The continued growth of online programs in nursing education creates a demand for faculty who are familiar with best practices in online pedagogy. However, the opportunity to become familiar with, and then apply, these best practices is often not available to students enrolled in Master of Science in Nursing (MSN) Nursing Education programs. An innovative partnership with the Center for Instructional Design's Teaching Online Academy (“Academy”) over the past few years has provided that opportunity for students in the MSN Nursing Education program at The University of Texas at El Paso. After providing a description of the program partners, this report discusses the benefits, challenges, key points for successful collaboration, and outcomes of the partnership.
Description of the Partnership
The MSN Nursing Education program is a 33-credit hour program offered over two calendar years and is delivered in an online format. The last course of the program is designed as an educator roles course, and students develop individualized learning objectives for an educational experience based on their identified learning needs.
The Academy is provided by the The University of Texas at El Paso's Center for Instructional Design (CID) and, in accordance with accreditation requirements, provides a required certificate course for University instructors who will teach online. As the University has a long history of supporting faculty in online course development and facilitation (Brunk-Chavez & Miller, 2009; Brunk-Chavez & Palsole, 2011), the Academy benefits from accumulated experiences and is able to respond adeptly to challenges and change. In 2015, the program director of the Nursing Education program and the director of the CID recognized the need to better prepare nursing students for teaching in a completely online format. This resulted in a partnership in order to expand the learning opportunities available to the MSN students during the final course of the program. The goal of the partnership is to familiarize future educators with teaching in an online format and to provide them with the best practices for online instruction.
The Academy is a completely online course, running three times per academic year: fall, spring, and summer. The month-long course consists of an introduction to the course and four instructional modules that are guided by the Online Learning Consortium (2016) best instructional practices. The high levels of student engagement and teaching presence create a highly interactive experience and provide an excellent model for students to emulate when they develop their own future courses. Course participation time averages 25 hours per student. It is important to note that the majority of participants in the Academy have little or no experience with teaching online, and there is not a requirement to master all the content at once.

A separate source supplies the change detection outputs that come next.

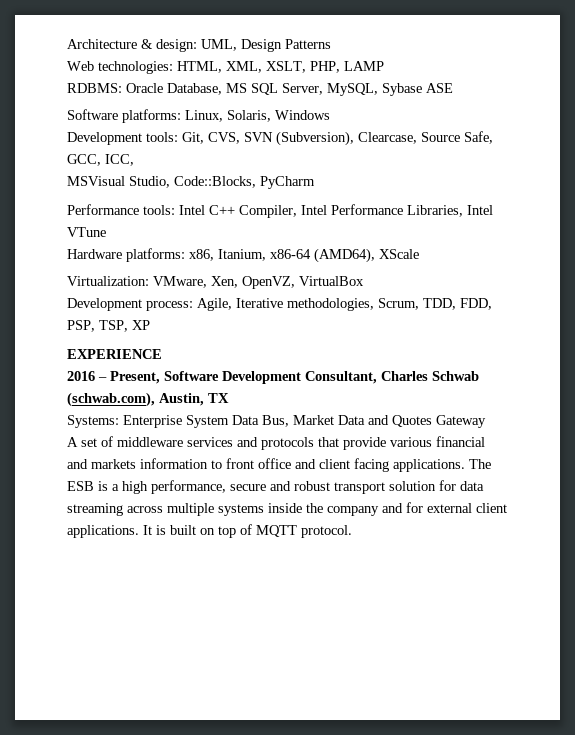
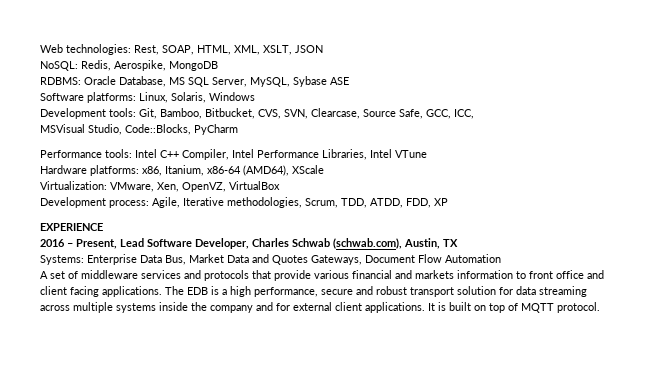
- Architecture & design: UML, Design Patterns
- Web technologies: HTML, XML, XSLT, PHP, LAMP
+ Web technologies: Rest, SOAP, HTML, XML, XSLT, JSON
+ NoSQL: Redis, Aerospike, MongoDB
- Development tools: Git, CVS, SVN (Subversion), Clearcase, Source Safe, GCC, ICC,
+ Development tools: Git, Bamboo, Bitbucket, CVS, SVN, Clearcase, Source Safe, GCC, ICC,
- Development process: Agile, Iterative methodologies, Scrum, TDD, FDD, PSP, TSP, XP
+ Development process: Agile, Iterative methodologies, Scrum, TDD, ATDD, FDD, XP
- 2016 – Present, Software Development Consultant, Charles Schwab (schwab.com), Austin, TX
+ 2016 – Present, Lead Software Developer, Charles Schwab (schwab.com), Austin, TX
- Systems: Enterprise System Data Bus, Market Data and Quotes Gateway
+ Systems: Enterprise Data Bus, Market Data and Quotes Gateways, Document Flow Automation
- The ESB is a high performance, secure and robust transport solution for data streaming across multiple systems inside the company and for external client applications.
+ The EDB is a high performance, secure and robust transport solution for data streaming across multiple systems inside the company and for external client applications.

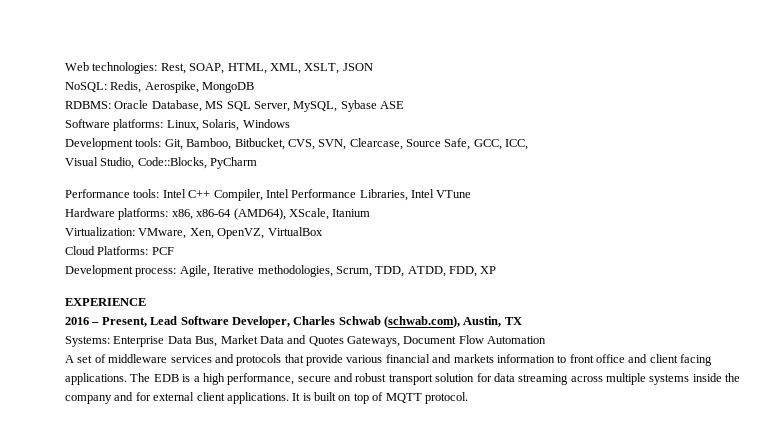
- MSVisual Studio, Code::Blocks, PyCharm
+ Visual Studio, Code::Blocks, PyCharm
- Hardware platforms: x86, Itanium, x86-64 (AMD64), XScale
+ Hardware platforms: x86, x86-64 (AMD64), XScale, Itanium
+ Cloud Platforms: PCF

Networking opportunities are plentiful, as the Academy's participants currently include graduate student teaching assistants, junior faculty, senior faculty, and occasionally administrators across all disciplines at the University. Each semester, between 12 to 16 nursing students participate, which can comprise 30% of the Academy participants.
University students and faculty are informed there is no fee to complete the Academy, and that a certificate is awarded but no graduate credit is granted. The certificate entitles them to teach online at the University, and it may be accepted as proof of training at other colleges and universities where they may eventually teach online courses.

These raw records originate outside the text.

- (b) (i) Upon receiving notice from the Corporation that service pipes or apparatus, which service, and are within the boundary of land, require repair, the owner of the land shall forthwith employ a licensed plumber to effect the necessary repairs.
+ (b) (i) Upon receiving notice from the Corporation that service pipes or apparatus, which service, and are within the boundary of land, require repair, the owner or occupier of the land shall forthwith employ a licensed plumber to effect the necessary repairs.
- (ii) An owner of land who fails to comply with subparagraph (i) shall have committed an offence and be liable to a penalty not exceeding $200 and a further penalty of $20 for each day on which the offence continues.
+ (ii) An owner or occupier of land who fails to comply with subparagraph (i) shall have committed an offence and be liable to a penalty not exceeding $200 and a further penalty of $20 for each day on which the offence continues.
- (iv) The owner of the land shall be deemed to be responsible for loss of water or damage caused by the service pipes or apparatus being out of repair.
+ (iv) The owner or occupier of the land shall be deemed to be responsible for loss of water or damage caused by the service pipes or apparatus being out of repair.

To deliver the Academy, CID employs two to four facilitators for each session and distributes the additional workload among a staff of 11 full-time instructional designers whose main responsibility is online course development. Facilitators are rotated among the instructional designers for each Academy offering, and those currently facilitating are assigned a significantly smaller portion of course development. CID justifies this investment of resources as support and services for University faculty and students.
Nursing Education program evaluation data show that the course increased students' confidence in the online educator role, and they often express that their favorite part was creating a syllabus and course calendar for an online course. The students had many “aha” moments related to understanding the best practices for online education. Examples of those practices included reasons behind posting office hours, rules for discussion board posts, and when to check into a course. They also appreciated the chance to interact with faculty and students from other disciplines and to experience teaching philosophies and methods from disciplines outside of nursing. Overall, they were enthused about applying the principles related to teaching and learning they had learned during the Nursing Education program.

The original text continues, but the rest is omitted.